What do you see as an important emerging area of ecohydrology?
My personal bias is that emerging areas of ecohydrology (or perhaps a major gap) may be driven by geography and enabled through continued innovations that bring down research costs. After attending the Asia-Oceania Geosciences Society meeting this past summer and the Tropical Ecohydrology Chapman meeting in Cuenca, Ecuador in 2016, I now feel that ecohydrology has strong relevance for the quickly developing “Global South.” Enhancing local research capacity in these regions seems especially important given rapid land use change and the tropical and subtropical hydroclimatic settings of many of these countries.
Do you have a favorite ecohydrology paper?
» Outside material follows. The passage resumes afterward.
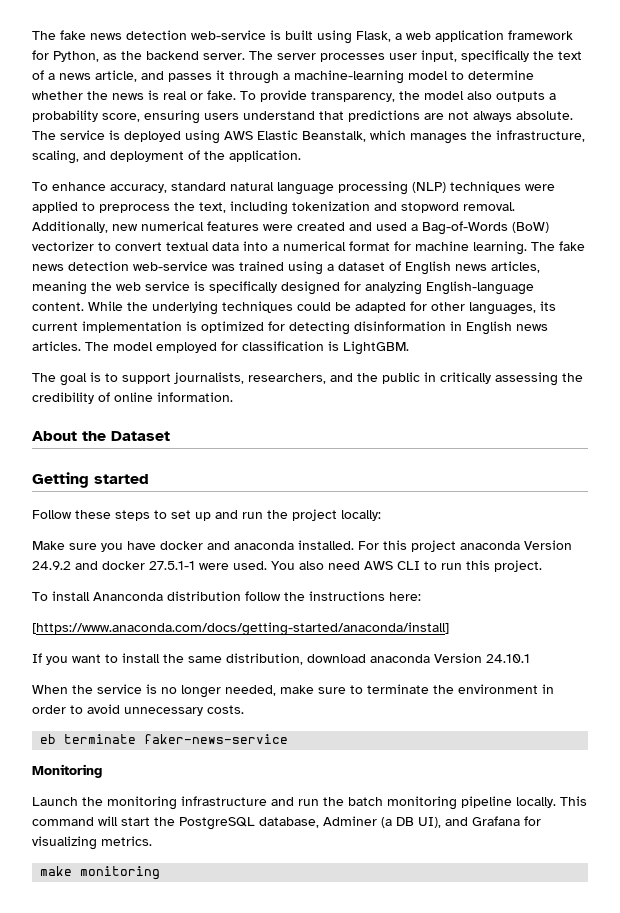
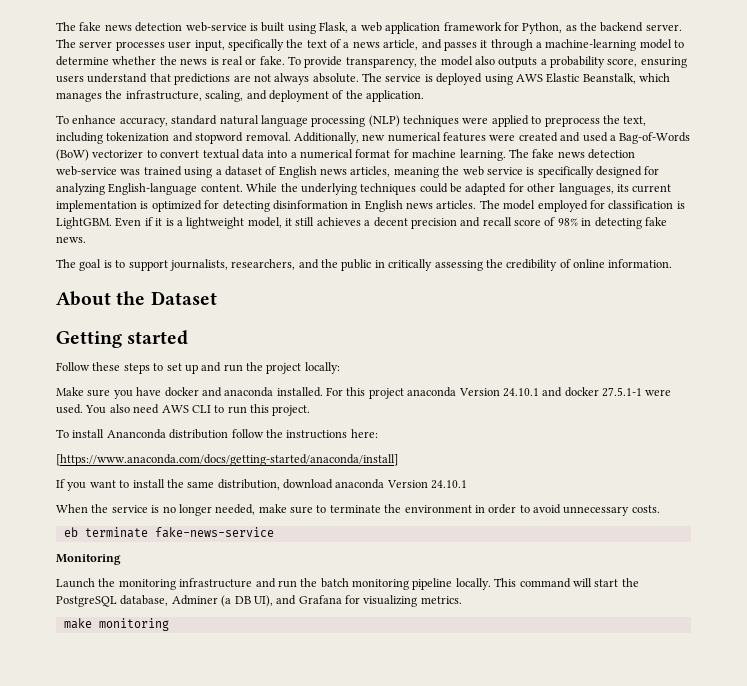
+ Even if it is a lightweight model, it still achieves a decent precision and recall score of 98% in detecting fake news.
- For this project anaconda Version 24.9.2 and docker 27.5.1-1 were used.
+ For this project anaconda Version 24.10.1 and docker 27.5.1-1 were used.
- eb terminate faker-news-service
+ eb terminate fake-news-service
Describe/explain.
Noy-Meir, I. 1973. Desert Ecosystems: Environment and Producers. Annual Review of Ecology and Systematics 4:25–51.
This classic review provided me a conceptual framework for reading the tremendous body of literature (ecology and ecohydrology) that sprung out of it.
What do you do for fun (apart from ecohydrology)?
When I am not grad-studenting (getting a computer screen tan), I enjoy hiking and learning about different ecosystems/communities with my partner who is a microbial oceanographer and ecologist. I also spend time exploring archived information on Hawaiian sweet potato varieties, gardening, reading about social movements, visiting older relatives, and informally mentoring younger students on how to navigate the undergrad/grad labyrinth.